Alors qu’un précédent bilan de l’Organisation mondiale de la Santé (OMS) faisait état, vendredi, de 177 décès probablement liés à Ebola sur 750 cas suspects en République démocratique du Congo (RDC), un nouveau bilan indique que l’épidémie a causé 204 décès sur 867 cas suspects.
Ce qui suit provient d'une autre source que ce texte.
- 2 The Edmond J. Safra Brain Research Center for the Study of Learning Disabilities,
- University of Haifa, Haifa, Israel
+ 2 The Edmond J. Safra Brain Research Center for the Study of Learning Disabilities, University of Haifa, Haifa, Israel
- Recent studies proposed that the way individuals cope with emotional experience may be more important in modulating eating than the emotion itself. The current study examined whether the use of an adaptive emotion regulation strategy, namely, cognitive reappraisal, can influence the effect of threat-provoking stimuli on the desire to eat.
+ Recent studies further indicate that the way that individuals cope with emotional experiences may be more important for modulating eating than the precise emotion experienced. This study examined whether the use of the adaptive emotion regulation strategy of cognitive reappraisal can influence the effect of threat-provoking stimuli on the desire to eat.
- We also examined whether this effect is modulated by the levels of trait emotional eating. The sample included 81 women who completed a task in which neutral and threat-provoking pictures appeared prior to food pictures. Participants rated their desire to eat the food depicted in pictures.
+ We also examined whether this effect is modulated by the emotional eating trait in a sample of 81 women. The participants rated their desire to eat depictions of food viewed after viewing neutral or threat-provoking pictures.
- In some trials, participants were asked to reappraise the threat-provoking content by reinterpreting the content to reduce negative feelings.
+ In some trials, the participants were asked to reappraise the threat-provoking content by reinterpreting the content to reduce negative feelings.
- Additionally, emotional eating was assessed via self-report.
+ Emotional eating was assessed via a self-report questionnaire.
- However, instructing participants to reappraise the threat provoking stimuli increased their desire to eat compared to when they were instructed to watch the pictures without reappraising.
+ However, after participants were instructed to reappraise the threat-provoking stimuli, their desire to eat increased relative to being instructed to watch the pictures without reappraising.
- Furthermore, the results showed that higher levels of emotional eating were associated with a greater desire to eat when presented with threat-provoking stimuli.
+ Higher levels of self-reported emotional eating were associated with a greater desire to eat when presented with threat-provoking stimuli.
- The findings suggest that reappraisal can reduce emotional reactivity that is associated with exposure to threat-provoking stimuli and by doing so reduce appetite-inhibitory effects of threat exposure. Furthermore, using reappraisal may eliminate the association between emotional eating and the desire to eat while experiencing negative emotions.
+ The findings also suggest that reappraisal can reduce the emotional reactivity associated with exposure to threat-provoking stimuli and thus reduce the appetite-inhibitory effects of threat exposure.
La RDC a déclaré, le 15 mai, une épidémie de maladie Ebola causée par le virus Bundibugyo, contre lequel il n’existe aujourd’hui ni vaccin, ni traitement spécifique, et qui présente un taux de létalité allant jusqu’à 50 %. L’OMS a déclenché une alerte sanitaire internationale.
Ebola a tué plus de 15 000 personnes en Afrique au cours des 50 dernières années avec une mortalité fluctuant entre 25 % et 90 %, selon l’OMS. L’épidémie la plus meurtrière en RDC, vaste pays d’Afrique centrale comptant plus de 100 millions d’habitants, avait fait près de 2 300 morts pour 3 500 malades entre 2018 et 2020.
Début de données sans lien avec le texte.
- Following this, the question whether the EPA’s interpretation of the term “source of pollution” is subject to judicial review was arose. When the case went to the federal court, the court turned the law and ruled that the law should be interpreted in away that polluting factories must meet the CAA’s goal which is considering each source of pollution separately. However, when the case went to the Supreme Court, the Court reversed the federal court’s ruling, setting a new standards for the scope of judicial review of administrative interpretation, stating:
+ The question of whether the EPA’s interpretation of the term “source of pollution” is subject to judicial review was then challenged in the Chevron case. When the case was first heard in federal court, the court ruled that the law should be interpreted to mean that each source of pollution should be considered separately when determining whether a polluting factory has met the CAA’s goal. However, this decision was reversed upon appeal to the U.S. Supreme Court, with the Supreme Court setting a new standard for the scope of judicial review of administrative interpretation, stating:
Risque faible au niveau mondial
L’Ouganda, frontalier de la RDC, a confirmé, samedi, trois nouveaux cas, portant le total à cinq dont un décès.
« Nous avons dix pays à risque » d’être touchés par l’épidémie, a alerté samedi Jean Kaseya, patron de l’Africa CDC, l’Agence sanitaire de l’Union africaine, dans la capitale ougandaise Kampala. Il s’agit du Soudan du Sud, du Rwanda, du Kenya, de la Tanzanie, de l’Éthiopie, du Congo-Brazzaville, du Burundi, de l’Angola, de la Centrafrique et de la Zambie.
L’épidémie, qui pourrait durer plus de deux mois, présente toutefois un risque faible au niveau mondial, selon l’OMS.